TASK TO CARRY OUT: Below is a set of records; reproduce them exactly without their pictures.

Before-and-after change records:
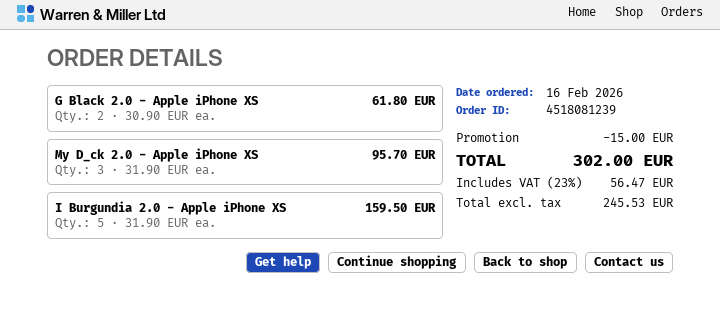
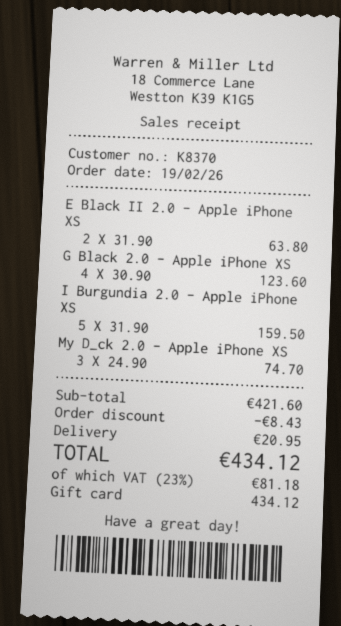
order date: 2026-02-16 -> 2026-02-19
G Black 2.0 - Apple iPhone XS: 2 x 30.90 = 61.80 -> 4 x 30.90 = 123.60
My D_ck 2.0 - Apple iPhone XS: 3 x 31.90 = 95.70 -> 3 x 24.90 = 74.70
E Black II 2.0 - Apple iPhone XS: none -> 2 x 31.90 = 63.80
discount: 15.00 -> 8.43
shipping: none -> 20.95
tax: 23% = 56.47 -> 23% = 81.18
total: 302.00 -> 434.12

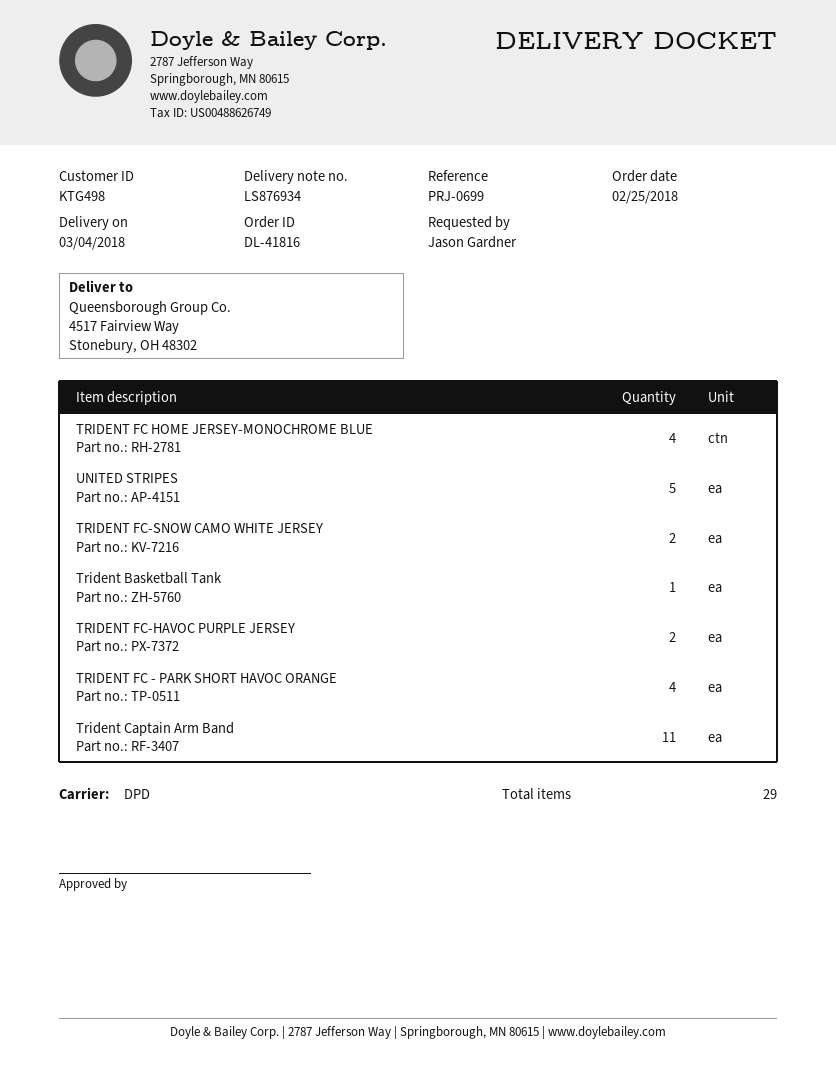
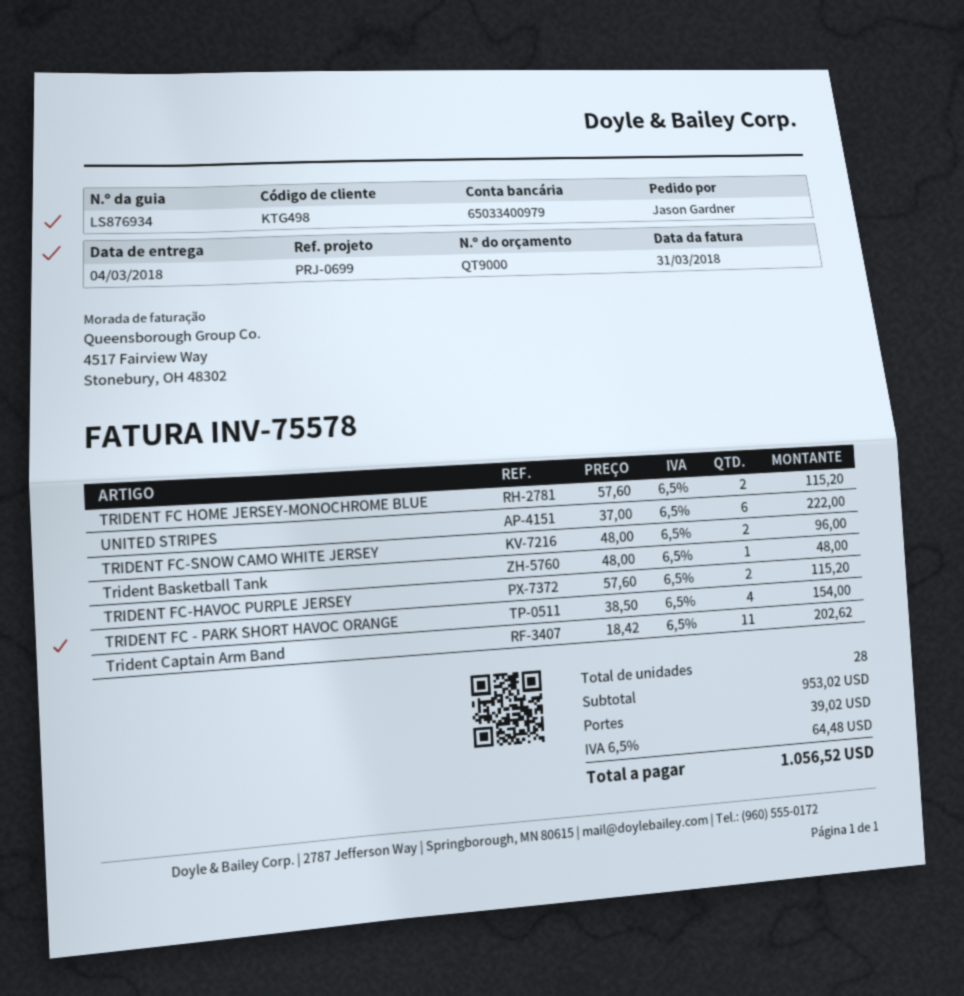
TRIDENT FC HOME JERSEY-MONOCHROME BLUE: 4 -> 2
UNITED STRIPES: 5 -> 6
total quantity: 29 -> 28

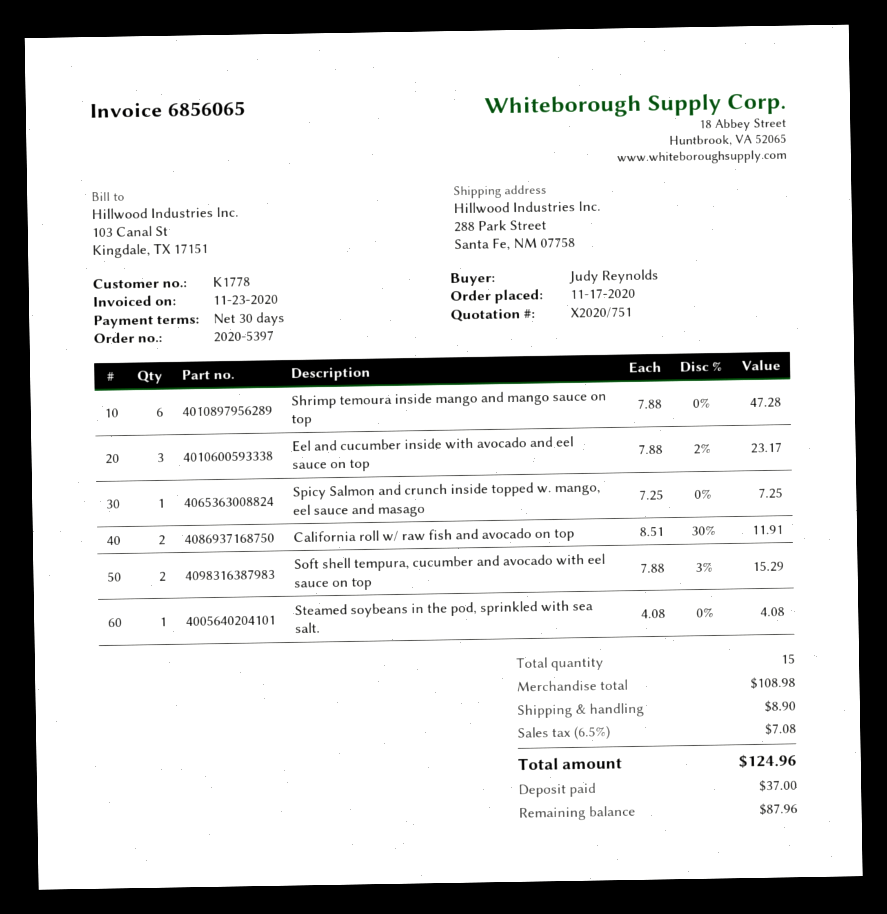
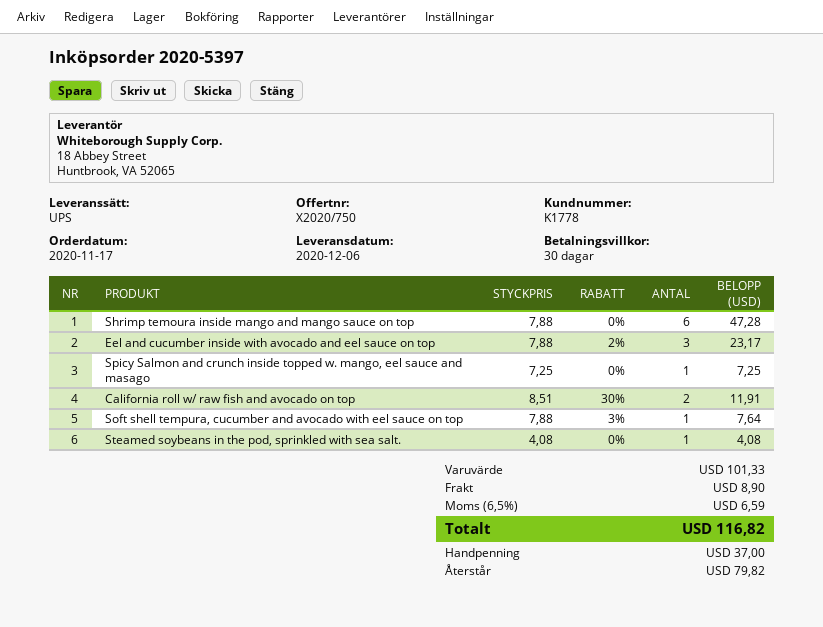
quote number: X2020/751 -> X2020/750
Soft shell tempura, cucumber and avocado with eel sauce on top: 2 x 7.88 - 3% = 15.29 -> 1 x 7.88 - 3% = 7.64
subtotal: 108.98 -> 101.33
tax: 6.5% = 7.08 -> 6.5% = 6.59
total: 124.96 -> 116.82
balance: 87.96 -> 79.82

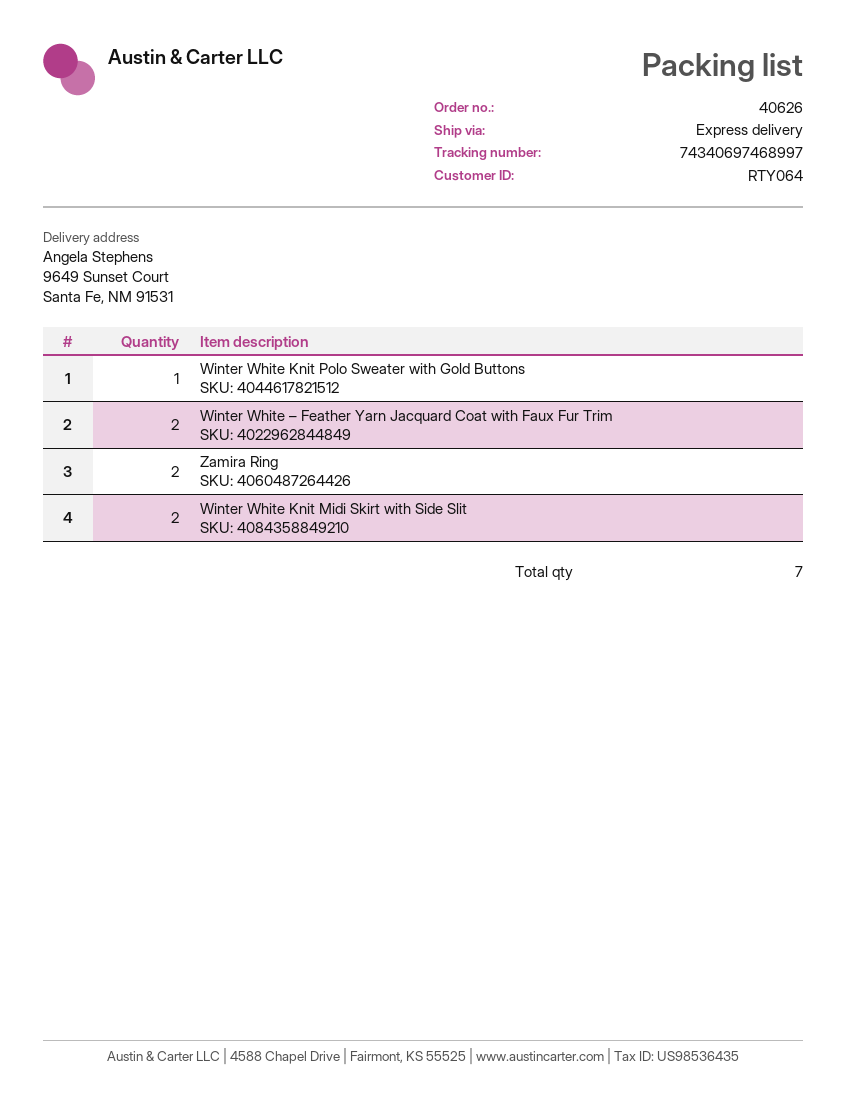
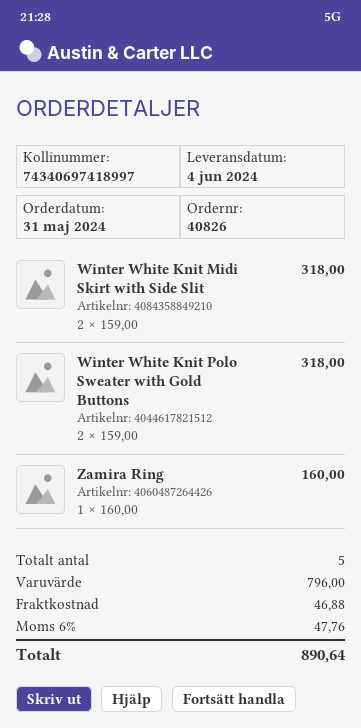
order number: 40626 -> 40826
tracking number: 74340697468997 -> 74340697418997
Winter White Knit Polo Sweater with Gold Buttons: 1 -> 2
Winter White – Feather Yarn Jacquard Coat with Faux Fur Trim: 2 -> none
Zamira Ring: 2 -> 1
total quantity: 7 -> 5

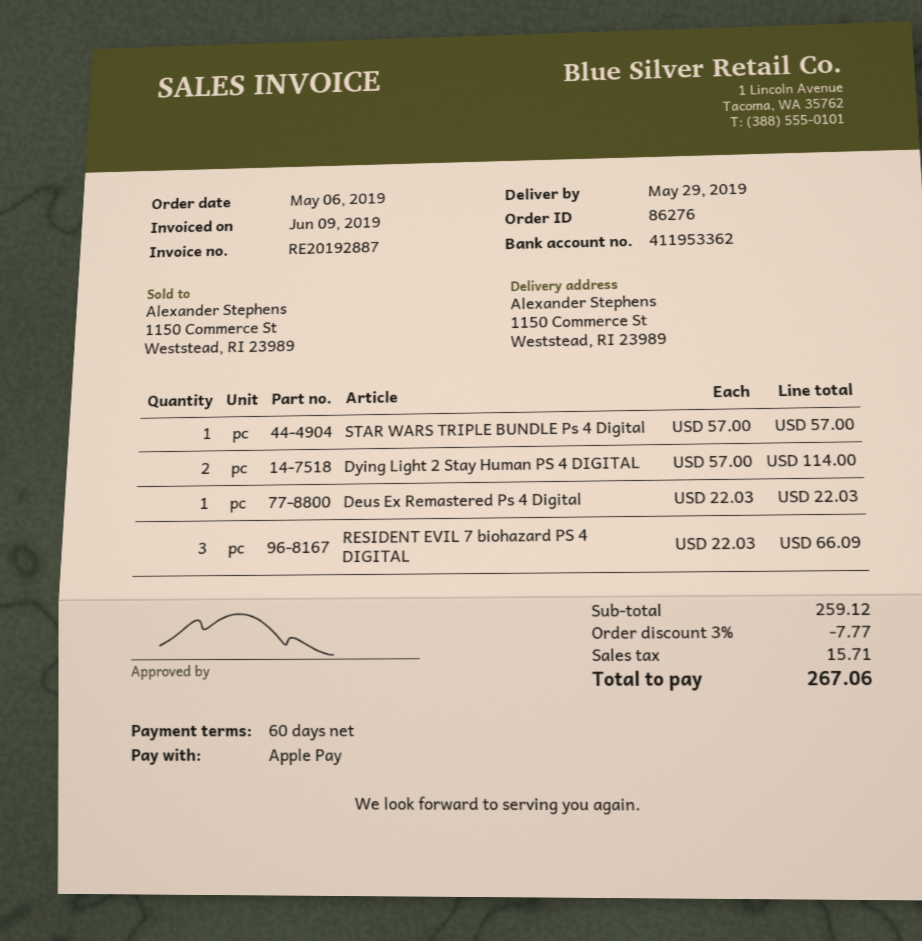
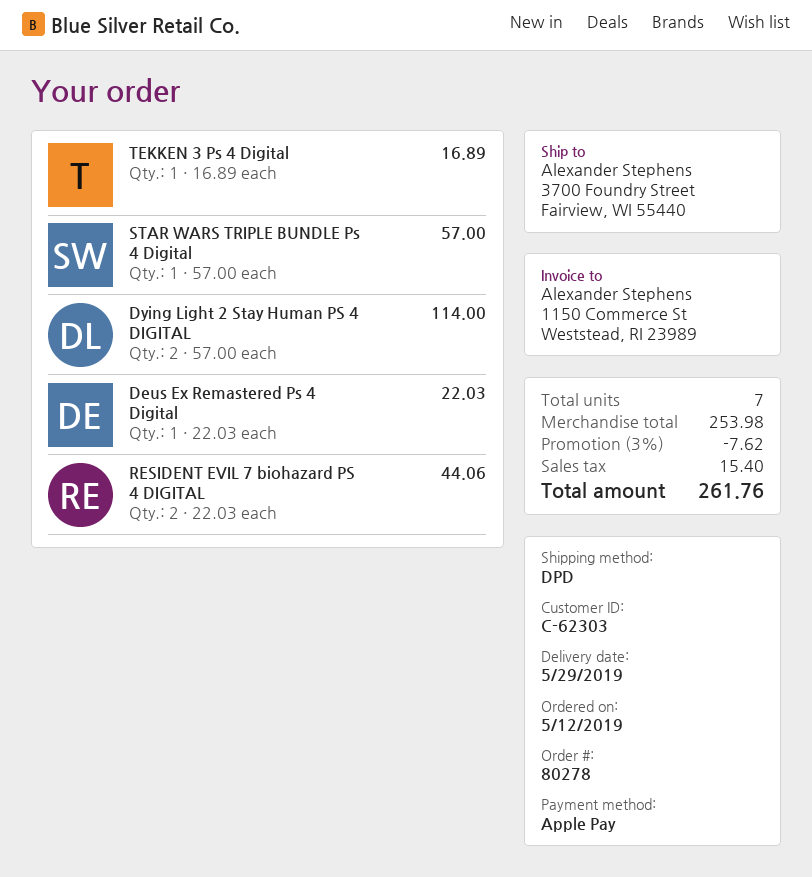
order number: 86276 -> 80278
order date: 2019-05-06 -> 2019-05-12
ship to: 1150 Commerce St, Weststead, RI 23989 -> 3700 Foundry Street, Fairview, WI 55440
RESIDENT EVIL 7 biohazard PS 4 DIGITAL: 3 x 22.03 = 66.09 -> 2 x 22.03 = 44.06
TEKKEN 3 Ps 4 Digital: none -> 1 x 16.89 = 16.89
subtotal: 259.12 -> 253.98
discount: 3% = 7.77 -> 3% = 7.62
tax: 15.71 -> 15.40
total: 267.06 -> 261.76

SOLUTION FOR THIS EXERCISE:
order date: 2026-02-16 -> 2026-02-19
G Black 2.0 - Apple iPhone XS: 2 x 30.90 = 61.80 -> 4 x 30.90 = 123.60
My D_ck 2.0 - Apple iPhone XS: 3 x 31.90 = 95.70 -> 3 x 24.90 = 74.70
E Black II 2.0 - Apple iPhone XS: none -> 2 x 31.90 = 63.80
discount: 15.00 -> 8.43
shipping: none -> 20.95
tax: 23% = 56.47 -> 23% = 81.18
total: 302.00 -> 434.12

TRIDENT FC HOME JERSEY-MONOCHROME BLUE: 4 -> 2
UNITED STRIPES: 5 -> 6
total quantity: 29 -> 28

quote number: X2020/751 -> X2020/750
Soft shell tempura, cucumber and avocado with eel sauce on top: 2 x 7.88 - 3% = 15.29 -> 1 x 7.88 - 3% = 7.64
subtotal: 108.98 -> 101.33
tax: 6.5% = 7.08 -> 6.5% = 6.59
total: 124.96 -> 116.82
balance: 87.96 -> 79.82

order number: 40626 -> 40826
tracking number: 74340697468997 -> 74340697418997
Winter White Knit Polo Sweater with Gold Buttons: 1 -> 2
Winter White – Feather Yarn Jacquard Coat with Faux Fur Trim: 2 -> none
Zamira Ring: 2 -> 1
total quantity: 7 -> 5

order number: 86276 -> 80278
order date: 2019-05-06 -> 2019-05-12
ship to: 1150 Commerce St, Weststead, RI 23989 -> 3700 Foundry Street, Fairview, WI 55440
RESIDENT EVIL 7 biohazard PS 4 DIGITAL: 3 x 22.03 = 66.09 -> 2 x 22.03 = 44.06
TEKKEN 3 Ps 4 Digital: none -> 1 x 16.89 = 16.89
subtotal: 259.12 -> 253.98
discount: 3% = 7.77 -> 3% = 7.62
tax: 15.71 -> 15.40
total: 267.06 -> 261.76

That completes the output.